El infeliz, ya vencido por tantas contrariedades, miraba consternado a todas partes, cuando un escribano de la ciudad, cuyo nombre no registraron las crónicas, volvió caritativamente por el desesperado caballero, suscribiendo fianza para pagar por él. Nicuesa no podía creer en tan inesperado auxilio. Abrazó a su libertador, y lo tuvo por un ángel venido expresamente del cielo a salvarlo. Mil promesas lisonjeras hizo al buen escribano, de que le atestiguaría su gratitud con brillantes recompensas si su empresa obtenía buen éxito. Pero no la obtuvo, y después de infinitos trabajos, vejámenes y disgustos, el infeliz Nicuesa, obligado a regresar a la Española en un barco podrido, pereció en el mar con varios de sus compañeros, sin que más se volviera a saber de él. Lamentable, aunque justo fin, de una expedición emprendida bajo los desfavorables auspicios de la ingratitud y el más arbitrario atropello de parte del rey Fernando, contra los derechos patrimoniales de su fiel súbdito, el hijo del Gran Colón.
Vasco Núñez de Balboa, el mismo que más tarde supo inscribir su nombre en el libro de oro de la inmortalidad, salió en aquella ocasión de Santo Domingo, “oculto en una pipa”, y de este modo logró sustraerse a la persecución de sus muchos acreedores, y embarcarse en una de las naves de Nicuesa, permaneciendo en su escondite hasta que el barco estuvo en alta mar. Se presentó entonces al caudillo, y éste se enojó mucho; pero consintió en seguir viaje con aquel no previsto compañero, cuyo espíritu audaz y fecunda inventiva se acreditaban con el mismo rasgo de su fuga. Nadie, sin embargo, pudo adivinar en aquel aventurero, oscuro vecino de Salvatierra de la Sabana, al intrépido conquistador y colonizador del Darién, y al célebre descubridor del mar del Sur.
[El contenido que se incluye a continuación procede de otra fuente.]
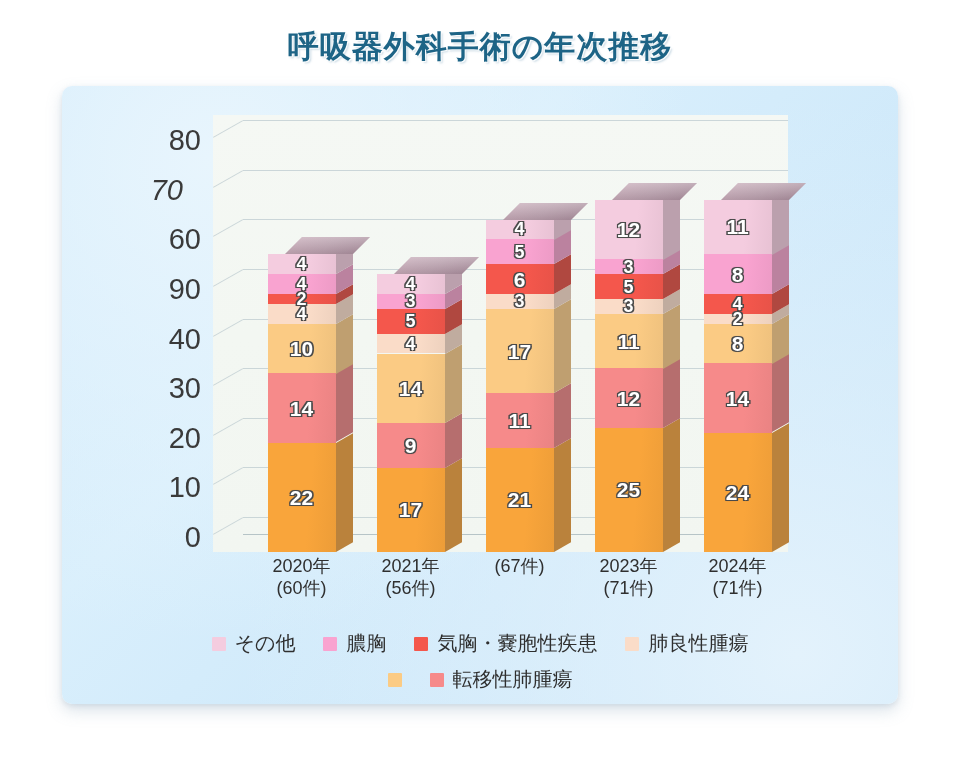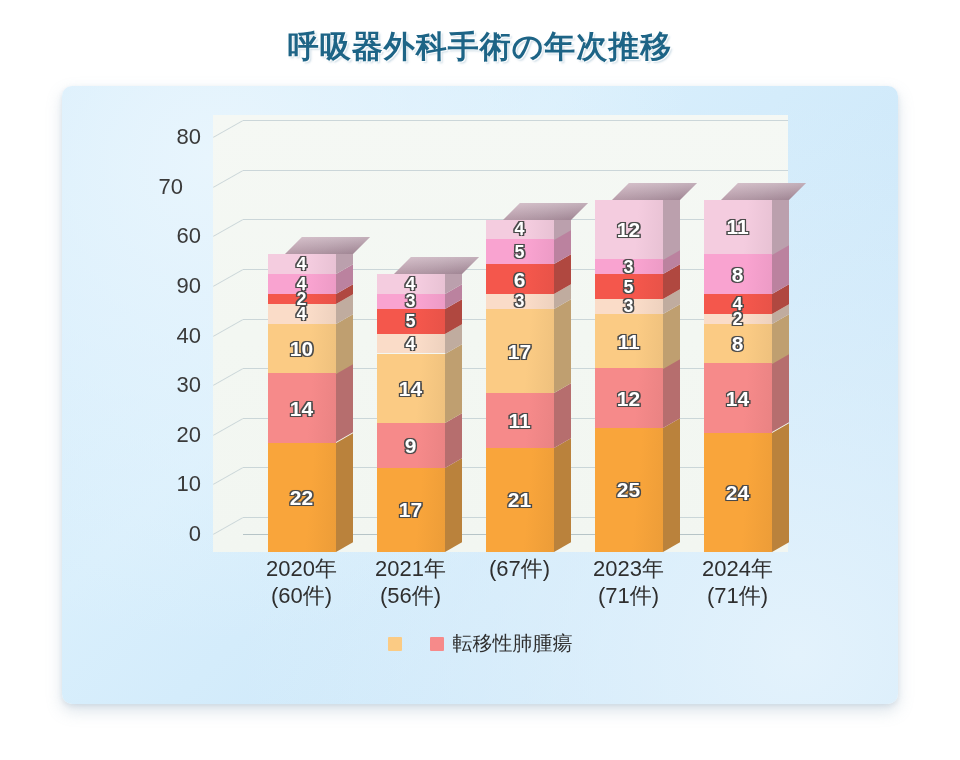--- a/index.html
+++ b/index.html
@@ -46,21 +46,21 @@
   .grid-h{
     position:absolute;left:30px;right:0;height:1px;background:#c3d0d3;opacity:.85;
   }
   .axis-base{
     position:absolute;left:30px;right:0;height:1px;background:#b6c4c7;
   }
 
   
   .ytick{
     position:absolute;right:597px;width:60px;text-align:right;
-    font-size:22px;color:#3a3a3a;transform:translateY(-13px);
+    font-size:29px;color:#3a3a3a;transform:translateY(-13px);
   }
 
   
   .bars{position:absolute;left:30px;top:0;right:0;bottom:0;}
   .bar{
     position:absolute;bottom:0;width:68px;
   }
   .seg{
     position:absolute;left:0;width:68px;
     display:flex;align-items:center;justify-content:center;
@@ -87,42 +87,42 @@
   }
   .bar .top::after{
     content:"";position:absolute;inset:0;
     background:linear-gradient(180deg,rgba(255,255,255,.28),rgba(0,0,0,.06));
   }
 
   
   .xlabels{position:absolute;left:213px;top:556px;width:575px;height:60px;}
   .xlab{
     position:absolute;width:130px;text-align:center;
-    font-size:22px;color:#2f2f2f;line-height:1.22;
+    font-size:18px;color:#2f2f2f;line-height:1.22;
   }
 
   
   .legend{position:absolute;left:62px;top:630px;width:836px;}
   .legrow{display:flex;justify-content:center;align-items:center;gap:28px;margin-bottom:9px;}
   .legitem{display:flex;align-items:center;gap:9px;}
   .swatch{width:14px;height:14px;display:inline-block;border-radius:1px;}
   .legtext{font-size:20px;color:#2f2f2f;white-space:nowrap;}
 </style>
 </head>
 <body>
 
 <div id="stage">
 
   <div class="title">呼吸器外科手術の年次推移</div>
 
   <div class="card"></div>
 
   <div id="yticks">
       <div class="ytick" style="top: 137px; right: 759px;">80</div>
-      <div class="ytick" style="top: 186.625px; right: 777px;">70</div>
+      <div class="ytick" style="top: 186.625px; right: 777px; font-style: italic;">70</div>
       <div class="ytick" style="top: 236.25px; right: 759px;">60</div>
       <div class="ytick" style="top: 285.875px; right: 759px;">90</div>
       <div class="ytick" style="top: 335.5px; right: 759px;">40</div>
       <div class="ytick" style="top: 385.125px; right: 759px;">30</div>
       <div class="ytick" style="top: 434.75px; right: 759px;">20</div>
       <div class="ytick" style="top: 484.375px; right: 759px;">10</div>
       <div class="ytick" style="top: 534px; right: 759px;">0</div>
     </div>
 
   <div class="plot">
@@ -358,20 +358,38 @@
         <div>2023年</div>
         <div>(71件)</div>
       </div>
       <div class="xlab" style="left: 459.5px;">
         <div>2024年</div>
         <div>(71件)</div>
       </div>
     </div>
 
   <div class="legend">
+    <div class="legrow" id="legrow1">
+        <div class="legitem">
+          <span class="swatch" style="background: rgb(244, 204, 223);"></span>
+          <span class="legtext">その他</span>
+        </div>
+        <div class="legitem">
+          <span class="swatch" style="background: rgb(249, 163, 208);"></span>
+          <span class="legtext">膿胸</span>
+        </div>
+        <div class="legitem">
+          <span class="swatch" style="background: rgb(244, 87, 76);"></span>
+          <span class="legtext">気胸・嚢胞性疾患</span>
+        </div>
+        <div class="legitem">
+          <span class="swatch" style="background: rgb(250, 220, 200);"></span>
+          <span class="legtext">肺良性腫瘍</span>
+        </div>
+      </div>
     <div class="legrow" id="legrow2">
         <div class="legitem">
           <span class="swatch" style="background: rgb(251, 203, 132);"></span>
         </div>
         <div class="legitem">
           <span class="swatch" style="background: rgb(246, 138, 138);"></span>
           <span class="legtext">転移性肺腫瘍</span>
         </div>
       </div>
   </div>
Sus brillantes hazañas, sus heroicos trabajos, como su trágico fin a manos del envidioso Pedrarias Dávila, han hecho de Vasco Núñez de Balboa, el tipo más acabado y simpático de aquellos hombres de voluntad férrea y corazón de diamante, que dieron a la conquista el carácter de una grandiosa epopeya. Lástima que otros conquistadores, si capaces de igual esfuerzo, desprovistos de su magnanimidad, deshonraron con crueldades sanguinarias las proezas que inmortalizaron sus nombres. Así Francisco Pizarro, futuro conquistador del Perú, que también salió entonces de Santo Domingo con Alonso de Ojeda, como soldado de fortuna, y que por aquellos días, limitando modestamente sus aspiraciones al cumplimiento de sus deberes subalternos, parecía ignorar su propio valor, y la indómita energía de su corazón. Así, Hernán Cortés, que más tarde conquistó gloriosamente a Méjico, y que muy a su pesar no emprendió viaje en la flota de Nicuesa por impedírselo a la sazón una incómoda dolencia que le tenía en cama.
Todo lo que, en resumen, da la medida del poder y de la previsión humana sin el auxilio de las circunstancias fortuitas; y enseña que la gloria y la alta fortuna de los varones más renombrados en la historia, han dependido casi siempre de sucesos insignificantes, y de los caprichos de la ciega casualidad.